The Education Ministry is seeking a legal amendment to ban sex offenders from working at universities and colleges amid a public furor over a local university’s decision to retain a sex offender in their faculty.
A high-ranking ministry official said Sunday the government will push to revise the law protecting minors to ban those convicted of sex crimes from being hired at universities or colleges.
The current law, revised in 2009, prevents the offenders from working at educational facilities such as schools, kindergartens and private institutes for 10 years after they have completed their legal punishment.
“The employment (of sex offenders) needed to be restricted at colleges, because minors also sometimes take college courses through special programs,” said the Education Ministry official.
The Education Ministry added that it had sent official notices to universities, urging them to come up with ways to prevent sex crimes on campus.
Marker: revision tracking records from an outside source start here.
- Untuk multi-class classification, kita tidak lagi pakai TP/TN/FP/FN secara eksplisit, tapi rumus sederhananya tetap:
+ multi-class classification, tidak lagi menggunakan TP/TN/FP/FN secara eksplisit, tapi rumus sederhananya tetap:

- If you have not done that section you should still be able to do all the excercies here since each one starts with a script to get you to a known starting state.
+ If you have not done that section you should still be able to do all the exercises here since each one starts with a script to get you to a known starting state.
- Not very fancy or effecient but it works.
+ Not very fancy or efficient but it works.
The possible measures include removing sex offenders from the departments, providing therapy for victims and enhancing education on ways to prevent sexual abuse.
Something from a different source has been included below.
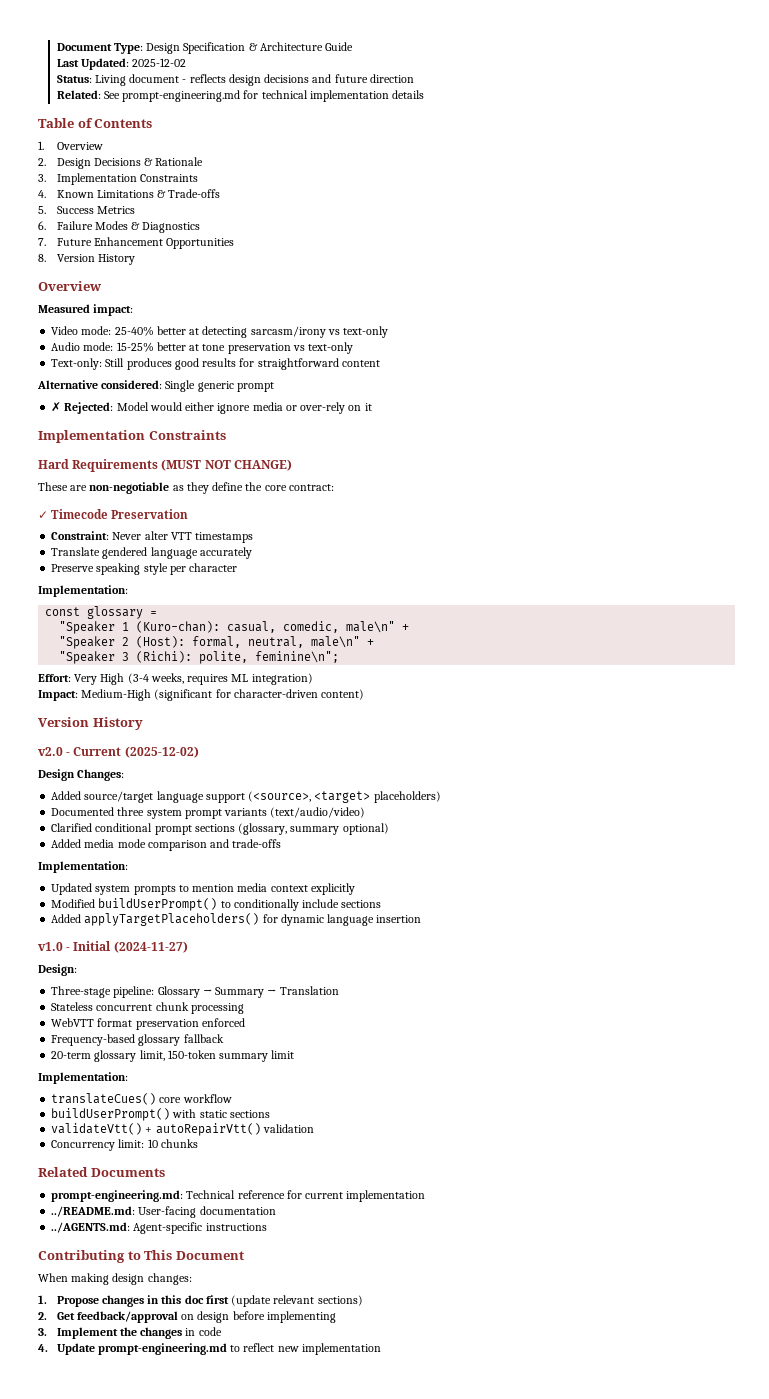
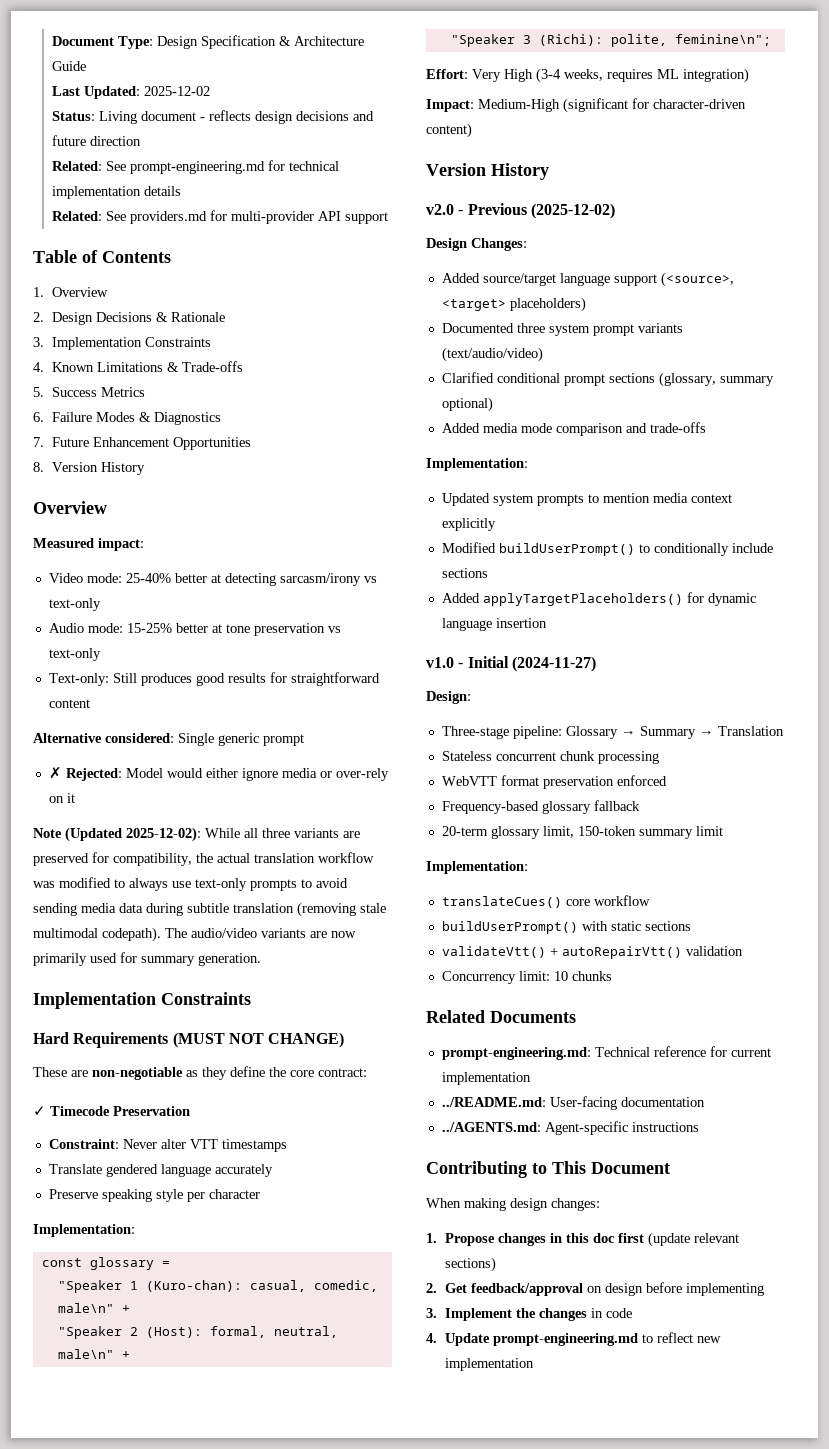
+ Related: See providers.md for multi-provider API support
+ Note (Updated 2025-12-02): While all three variants are preserved for compatibility, the actual translation workflow was modified to always use text-only prompts to avoid sending media data during subtitle translation (removing stale multimodal codepath). The audio/video variants are now primarily used for summary generation.
- v2.0 - Current (2025-12-02)
+ v2.0 - Previous (2025-12-02)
Earlier in the month, Kongju National University stirred up controversy after it allowed sex offenders to continue teaching at the school. Two professors at the university, located in South Chungcheong Province, had been given four classes for upcoming semesters despite being convicted and fined by a local court in February for sexually harassing four female students.
Some of their classes covered subjects required for graduation, which forced victims to take classes taught by their attackers.
After a string of protests from students and heavy criticism from the public, the school removed the professors from their posts last week.
Feminist groups in the area, however, said the school’s action was merely temporary to avoid attacks from the public and demanded the government arrange measures to stop sex offenders from teaching at universities.
“The Education Ministry must conduct an audit on Kongju National University while arranging permanent measures to prevent the reoccurrence of such incidents,” the groups said in a joint press conference on Thursday.
The new plans by the ministry are part of the government’s policy to toughen punishment against those who commit sex crimes within education circles.
Last month, the ministry announced that it will strengthen punishment against mild forms of sexual harassment, which are only subject to reprimands under the current law. Under the revised law, however, the minimum punishment will consist of pay cuts.
The government also plans to strip teachers of their licenses if they are convicted of sex crimes.
Since taking office, the Park Geun-hye administration has been working to tackle what it calls the country’s “four social ills” ― sexual violence, school violence, domestic violence and substandard food.